Further Recommendations
The UK Health Security Agency (2025) strongly encourages participation in its Surgical Site Infection Surveillance Service for CS surgery. However, it is not mandated to collect SSI rates in CS surgery in England. This paper would recommend that maternity services explore introducing SSI surveillance for a minimum of one quarter per year. This would go some way towards developing a real picture of how many women undergoing CS surgery develop an SSI, which in turn would assist in having standardised wound care management regimens.

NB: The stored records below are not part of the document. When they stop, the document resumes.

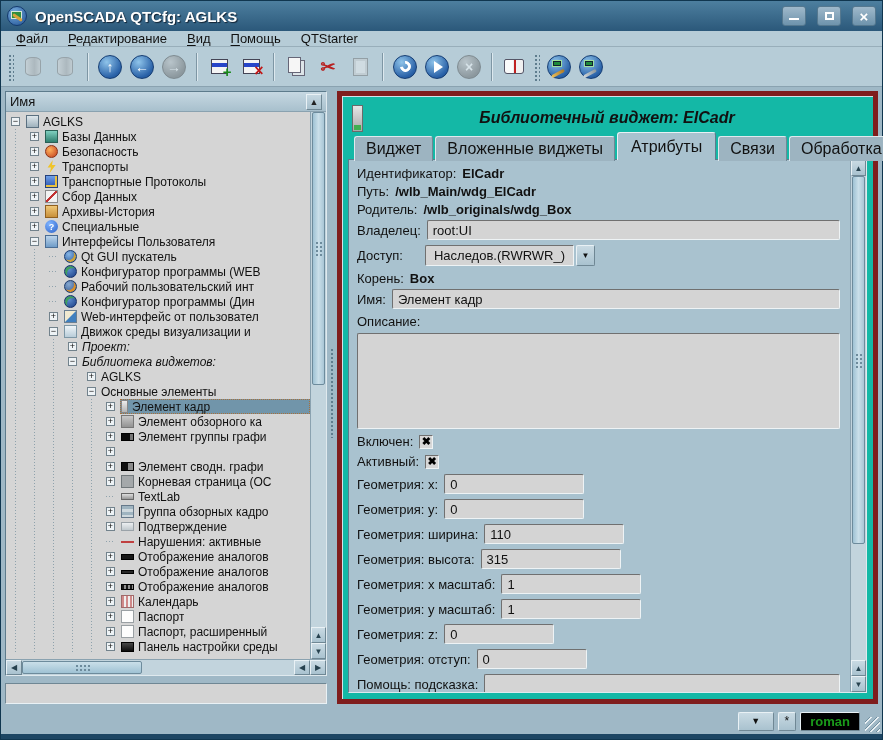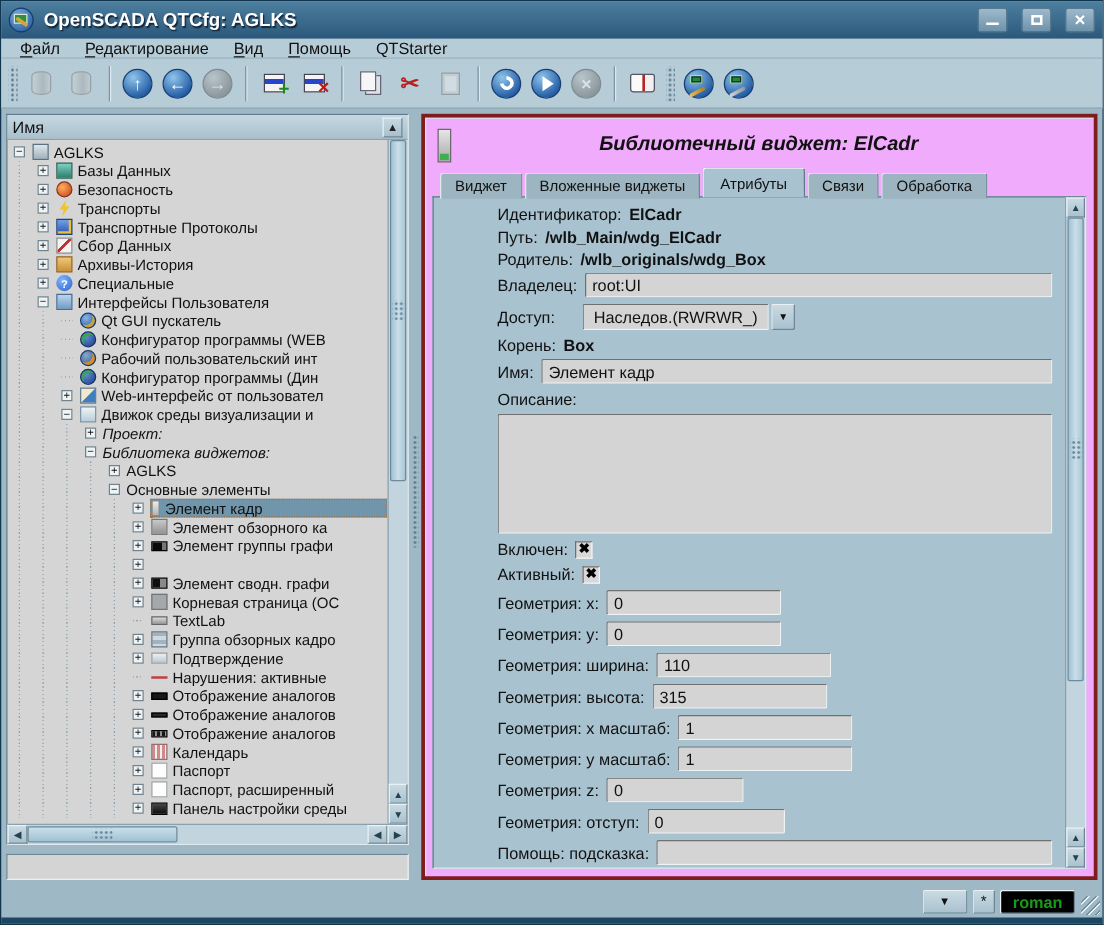--- a/index.html
+++ b/index.html
@@ -169,40 +169,40 @@
   .ar-lf::before{content:"◀";} .ar-rt::before{content:"▶";}
 
   .tree-status { height:21px; flex:none; margin-top:7px; background:#d4d4d4;
     border:1px solid; border-color:#6f8794 #e9f1f5 #e9f1f5 #6f8794; }
 
   .splitter { width:10px; flex:none; position:relative; }
   .splitter::after { content:""; position:absolute; left:3px; top:42%; width:5px; height:90px;
     background-image:radial-gradient(circle,#5f7d8e 1px,transparent 1.2px); background-size:4px 4px; }
 
   
-  .right-col { flex:1; min-width:0; display:flex; flex-direction:column; background:#f0abfc;
-    border:3px solid #7f1d1d; box-shadow:inset 1px 1px 0 #d5e3ea; padding:4px 6px 6px 6px; }
+  .right-col { flex:1; min-width:0; display:flex; flex-direction:column; background:#14b8a6;
+    border:5px solid #7f1d1d; box-shadow:inset 1px 1px 0 #d5e3ea; padding:4px 6px 6px 6px; }
   .panel-header { height:36px; flex:none; display:flex; align-items:center; }
   .elcadr-icon { width:11px; height:27px; flex:none; margin:0 4px;
     background:linear-gradient(#e6e6e6,#a8a8a8); border:1px solid #6a6a6a; position:relative; }
   .elcadr-icon::after { content:""; position:absolute; left:1px; bottom:1px; width:7px; height:5px;
     background:#3fae4f; }
   .panel-title { flex:1; text-align:center; font-weight:bold; font-style:italic; font-size:16px;
     padding-right:20px; }
   .tabs { flex:none; display:flex; align-items:flex-end; padding-left:6px; height:24px;
     position:relative; z-index:2; margin-bottom:-1px; }
-  .tab { font-size:12px; padding:3px 11px 3px; background:#9db4c1; border:1px solid;
+  .tab { font-size:16px; padding:3px 11px 3px; background:#9db4c1; border:1px solid;
     border-color:#dfe9ee #6f8794 #6f8794 #dfe9ee; border-bottom:none;
     border-radius:3px 3px 0 0; margin-right:2px; position:relative; top:1px; white-space:nowrap; }
   .tab.active { background:#a9c2cf; padding:5px 13px 4px; top:0;
     border-color:#e9f1f5 #5d7b8c transparent #e9f1f5; }
   .content { flex:1; min-height:0; display:flex; background:#a9c2cf;
     border:1px solid; border-color:#5d7b8c #dfe9ee #dfe9ee #5d7b8c; }
   .fields { flex:1; min-width:0; overflow:hidden; padding:6px 10px 0 8px; }
-  .f-row { display:flex; align-items:center; margin-bottom:5px; font-size:13px;margin-left:43px; }
+  .f-row { display:flex; align-items:center; margin-bottom:5px; font-size:13px; }
   .f-row.static { margin-bottom:3px; }
   .f-row .f-label { margin-right:6px; white-space:nowrap; }
   .f-row .f-value { font-weight:bold; white-space:nowrap; }
   .tin { height:20px; background:#d4d4d4; border:1px solid;
     border-color:#707070 #eef3f5 #eef3f5 #707070; font:13px "Liberation Sans",sans-serif;
     padding:0 5px; color:#111; width:140px; border-radius:2px; }
   .f-row .full { flex:1; min-width:0; }
   [data-field="geom-z"] .tin, [data-field="geom-margin"] .tin { width:110px; }
   .combo { display:flex; height:21px;padding-left:16px; }
   .combo-text { background:#d4d4d4; border:1px solid; border-color:#707070 #eef3f5 #eef3f5 #707070;

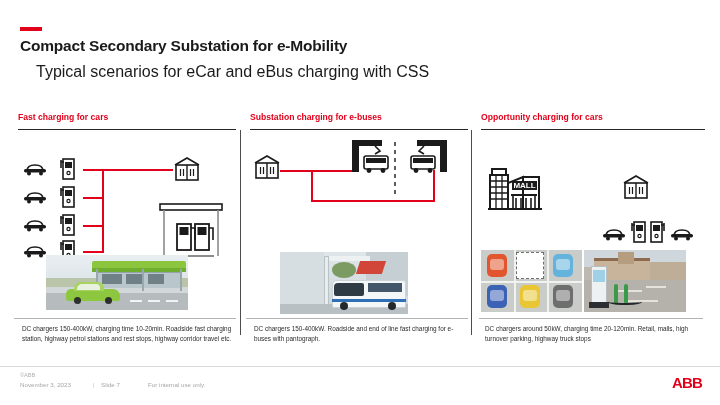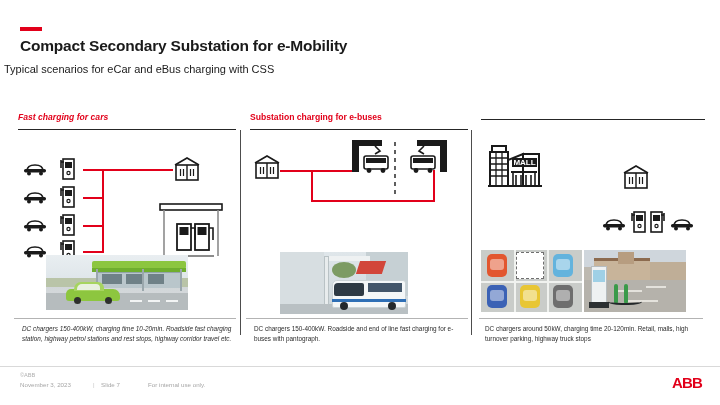--- a/index.html
+++ b/index.html
@@ -5,25 +5,25 @@
   html,body{margin:0;padding:0;}
   body{
     width:720px;height:405px;background:#ffffff;overflow:hidden;
     font-family:"Liberation Sans",sans-serif;color:#1a1a1a;position:relative;
   }
   .slide{position:absolute;inset:0;padding-left:34px;}
 
   
   .accent-dash{position:absolute;left:20px;top:27px;width:22px;height:4px;background:#e2001a;}
   .title{position:absolute;left:20px;top:37px;font-size:15.5px;font-weight:bold;letter-spacing:-.2px;color:#1a1a1a;}
-  .subtitle{position:absolute;left:4px;top:63px;font-size:11px;color:#1a1a1a;}
+  .subtitle{position:absolute;left:36px;top:63px;font-size:16px;color:#1a1a1a;}
 
   
   .col{position:absolute;top:112px;height:250px;}
-  .col1{left:18px;width:218px;font-style:italic;}
+  .col1{left:18px;width:218px;}
   .col2{left:250px;width:218px;}
   .col3{left:481px;width:224px;}
 
   .col-head{font-size:8.6px;font-weight:bold;color:#e2001a;white-space:nowrap;}
   .col-rule{margin-top:7px;height:1.4px;background:#262626;}
 
   .vdiv{position:absolute;top:130px;width:1px;height:205px;background:#4d4d4d;}
   .vdiv1{left:240px;}
   .vdiv2{left:471px;}
 
@@ -318,25 +318,26 @@
       <div class="busb" style="left:60px;"></div>
       <div class="busb" style="left:108px;"></div>
     </div>
 
     <div class="cap-rule" style="left:-4px;top:206px;width:222px;"></div>
     <div class="caption" style="left:4px;top:212px;width:212px;">DC chargers 150-400kW.
 Roadside and end of line fast charging  for e-buses with pantograph.</div>
   </div>
 
   <div class="col col3">
+    <div class="col-head">Opportunity charging for cars</div>
     <div class="col-rule"></div>
 
     <div class="diagram">
 
-      <div class="icon" style="left:6px;top:22px;">
+      <div class="icon" style="left:6px;top:35px;">
         <svg width="56" height="48" viewBox="0 0 56 48">
           <rect x="3" y="10" width="18" height="34" fill="none" stroke="#1a1a1a" stroke-width="2"></rect>
           <path d="M5 4h14v6H5z" fill="none" stroke="#1a1a1a" stroke-width="2"></path>
           <path d="M3 16h18M3 22h18M3 28h18M3 34h18M9 10v34M15 10v34" stroke="#1a1a1a" stroke-width="1.3"></path>
           <path d="M21 18 36 12v32H21z" fill="none" stroke="#1a1a1a" stroke-width="2"></path>
           <rect x="36" y="12" width="16" height="32" fill="none" stroke="#1a1a1a" stroke-width="2"></rect>
           <rect x="25" y="16" width="25" height="9" fill="#1a1a1a"></rect>
           <text x="37.5" y="23.4" font-family="Liberation Sans, sans-serif" font-size="8" font-weight="bold" fill="#fff" text-anchor="middle">MALL</text>
           <rect x="26" y="30" width="22" height="14" fill="none" stroke="#1a1a1a" stroke-width="1.6"></rect>
           <path d="M24 30h26" stroke="#1a1a1a" stroke-width="2"></path>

Both the use of DACC-coated dressing and iNPWT in CS wound care should be considered for wound management post CS surgery. iNPWT, alongside risk stratification for its use, should be available to women with a high BMI and/or have had repeated CS surgery. Educational deficits in the area need to be addressed by embedding structured wound care modules within the curriculum of student midwives with ongoing post registration local education packages for both student and qualified midwives.
In our opinion, the NICE guidance to remove dressings 6-24 hours after birth should be re-evaluated in view of the increase in CS wounds and the increase in obese pregnant women.
Conclusion
This paper has highlighted that there is differing advice on the management of CS wounds in practice and that there is currently a need for discussion and consensus on the management of CS wounds. This needs to be accompanied by specific CS wound care education for both student and qualified midwives.